Summary (from our proposal)

The study of symmetries and classification of geometric objects lies at the heart of mathematics and of algebraic geometry in all of its flavors: classical algebraic geometry, complex geometry, arithmetic geometry, derived algebraic geometry and other areas at the border between algebraic geometry, analysis and topology. This is a very active subject that has made substantial progress in the past years, e.g., the theory of perfectoid spaces, a better understanding of the Langlands programme and of the Birch and Swinnerton-Dyer conjecture, and new results on the minimal model programme. New tools are developing quickly and further break-throughs can be expected in the future. For young mathematicians this is a promising field in which to start one’s career. In view of the difficulty and the breadth of the methods, it is particularly useful for PhD students to study and work in an environment where expertise in many of the different approaches to the subject is available. At Essen, we can offer such a stimulating environment, supporting PhD students in the transitional phase between student and researcher, and enabling them to enter a fascinating area of mathematics.

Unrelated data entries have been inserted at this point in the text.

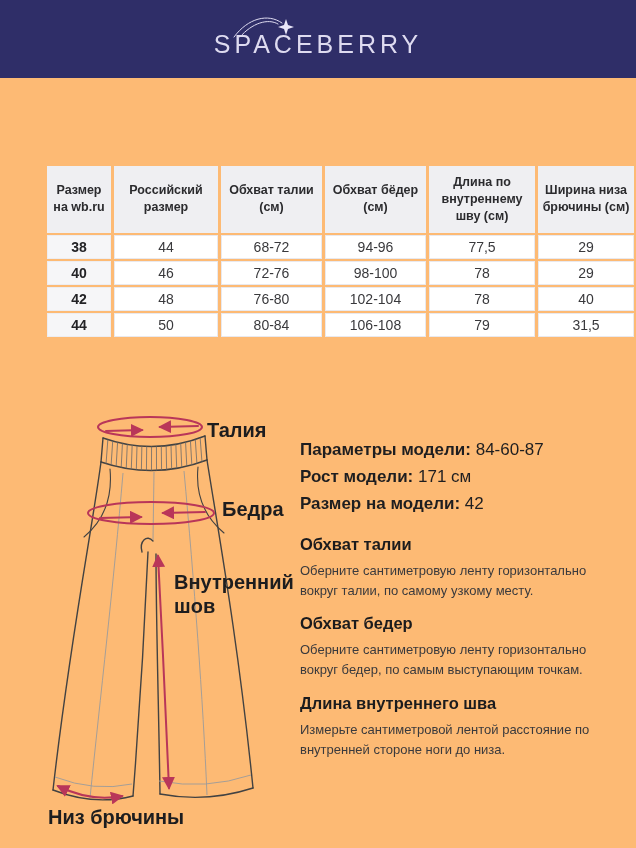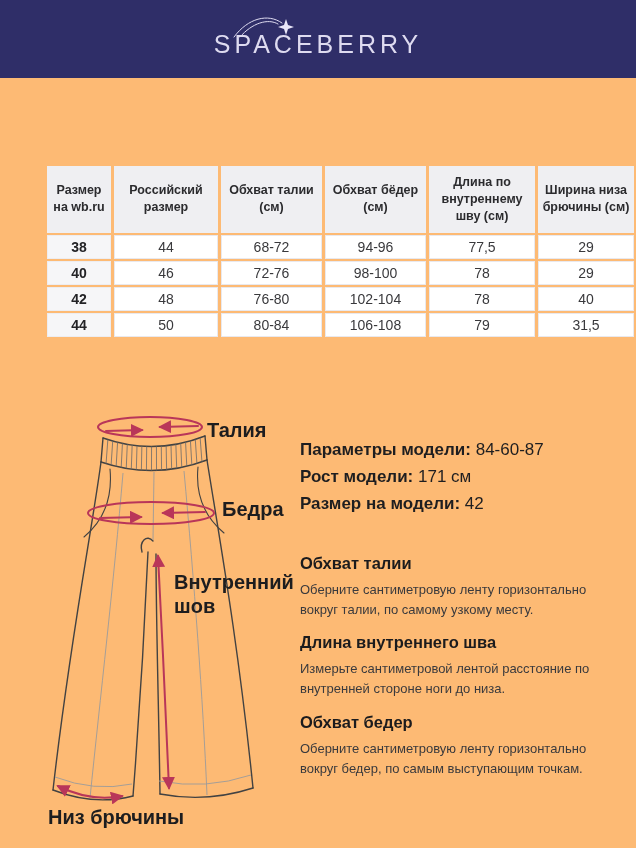--- a/index.html
+++ b/index.html
@@ -59,7 +59,7 @@
   .model-info p{margin:0 0 9px;font-size:17px;line-height:18px;color:#1e1e20;}
   .model-info strong{font-weight:700;}
   .model-info span{font-weight:400;}
-  .model-info{margin-bottom:41px;}
+  .model-info{margin-bottom:22px;}
   .guide{margin-bottom:13px;}
   .guide h3{margin:0 0 7px;font-size:16.5px;font-weight:700;color:#1b1b1d;}
   .guide p{margin:0;font-size:13px;line-height:1.55;color:var(--ink-soft);max-width:308px;}

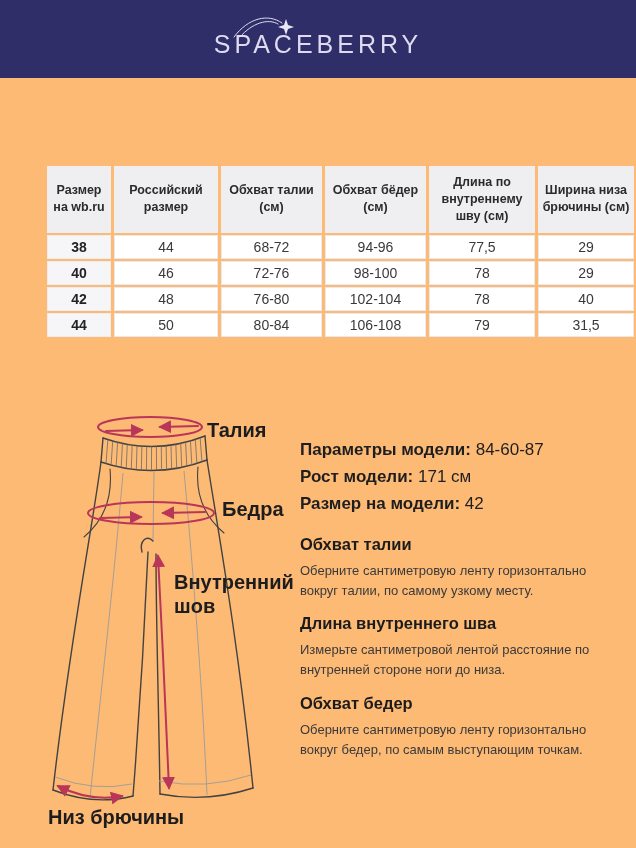--- a/index.html
+++ b/index.html
@@ -226,13 +226,13 @@
           <p>Оберните сантиметровую ленту горизонтально вокруг талии, по самому узкому месту.</p>
         </div>
         <div class="guide">
+          <h3>Обхват бедер</h3>
+          <p>Оберните сантиметровую ленту горизонтально вокруг бедер, по самым выступающим точкам.</p>
+        </div>
+        <div class="guide">
           <h3>Длина внутреннего шва</h3>
           <p>Измерьте сантиметровой лентой расстояние по внутренней стороне ноги до низа.</p>
         </div>
-        <div class="guide">
-          <h3>Обхват бедер</h3>
-          <p>Оберните сантиметровую ленту горизонтально вокруг бедер, по самым выступающим точкам.</p>
-        </div>
       </div>
   </div>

Our research will focus on groups and classifying spaces in a broad sense, fruitfully combining two closely related topics. This includes complex and $p$-adic Lie groups, algebraic groups and Galois groups, their actions on varieties and related spaces and representation theoretic questions with a link to geometric problems, as well as moduli spaces, deformation spaces, and classifying spaces in the strict sense. Symmetries and classifying spaces are often closely linked: moduli spaces are frequently constructed as quotients; the objects being parameterized might carry a group structure (abelian varieties) or be related to a group ($G$-bundles); cohomology of moduli spaces provides interesting representations.

In the qualification programme, our goal is to provide students with enough freedom to develop their own ideas and become, step by step, more independent, and to provide enough guidance to promote an effective use of their time and to ensure their work has a significant perspective going beyond the PhD thesis, in an environment that allows them to concentrate fully on mathematics.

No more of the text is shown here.